Top 10 Roadblocks for the Real Estate Market in 2024

October 27, 2023 by CARNM

Global unrest, economic uncertainty and eroding home affordability are among the top issues facing the real estate industry over the next year, according to The Counselors of Real Estate’s annual report, “Top 10 Issues Affecting Real Estate(link is external).” Each year, CRE surveys 1,000 real estate experts to gauge the emerging issues that could have the most significant impact on all housing sectors, particularly the commercial market.

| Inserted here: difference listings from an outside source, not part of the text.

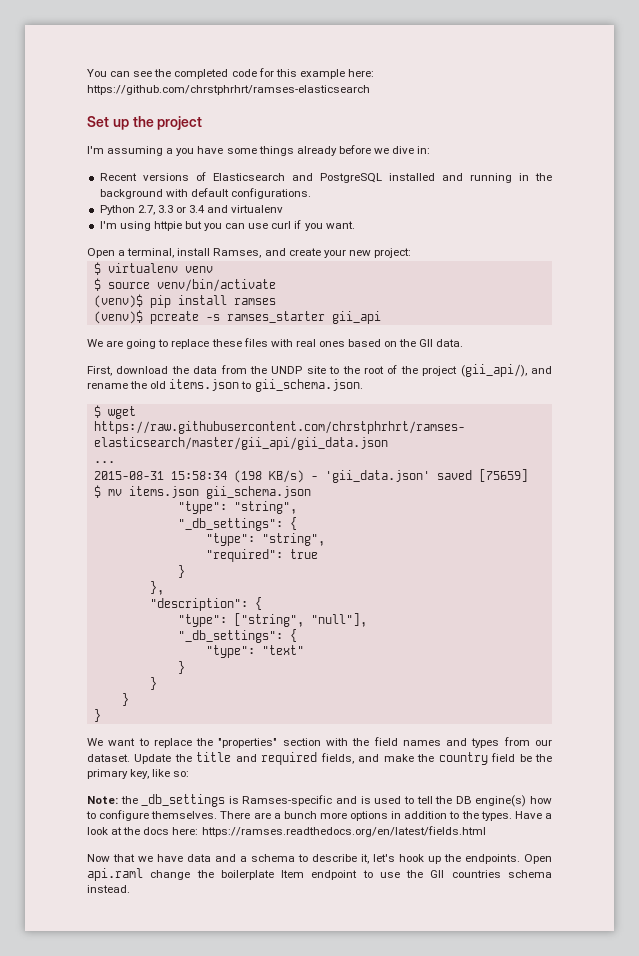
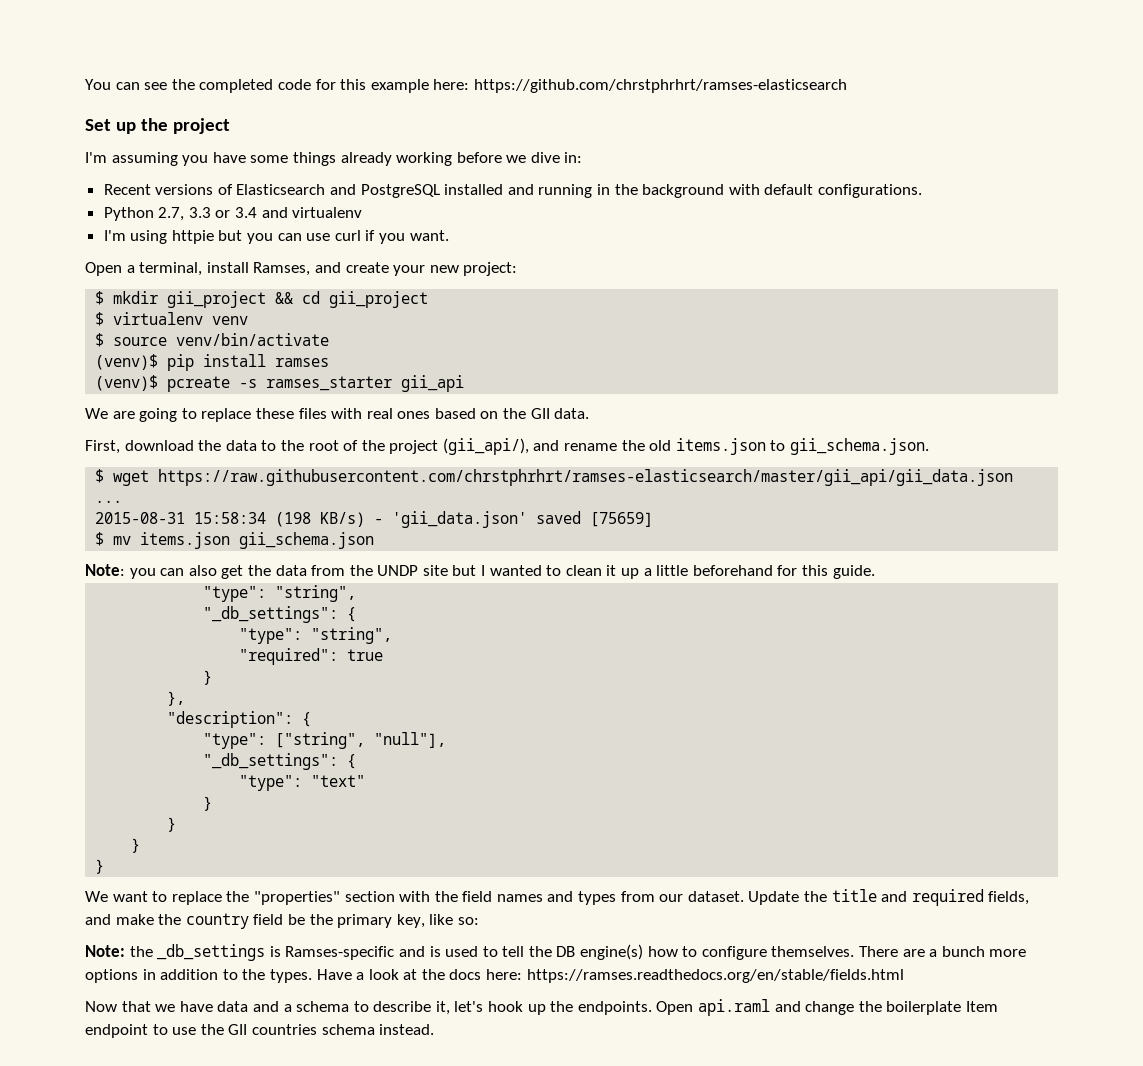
- I'm assuming a you have some things already before we dive in:
+ I'm assuming you have some things already working before we dive in:
+ $ mkdir gii_project && cd gii_project
- First, download the data from the UNDP site to the root of the project (gii_api/), and rename the old items.json to gii_schema.json.
+ First, download the data to the root of the project (gii_api/), and rename the old items.json to gii_schema.json.
+ Note: you can also get the data from the UNDP site but I wanted to clean it up a little beforehand for this guide.
- Have a look at the docs here: https://ramses.readthedocs.org/en/latest/fields.html
+ Have a look at the docs here: https://ramses.readthedocs.org/en/stable/fields.html
- Open api.raml change the boilerplate Item endpoint to use the GII countries schema instead.
+ Open api.raml and change the boilerplate Item endpoint to use the GII countries schema instead.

“This past year has been challenging for some and opportunistic for others as the economy, office market and innovation continue to evolve and impact the market,” says CRE Global Chair William McCarthy. “Additionally, the housing shortage and infrastructure issues continue to cause disruption. This next year will be crucial to real estate. All eyes are on the future as we navigate these disruptions with a purpose for developing solutions.”

Here are the top issues affecting real estate over the next year, according to CRE’s list.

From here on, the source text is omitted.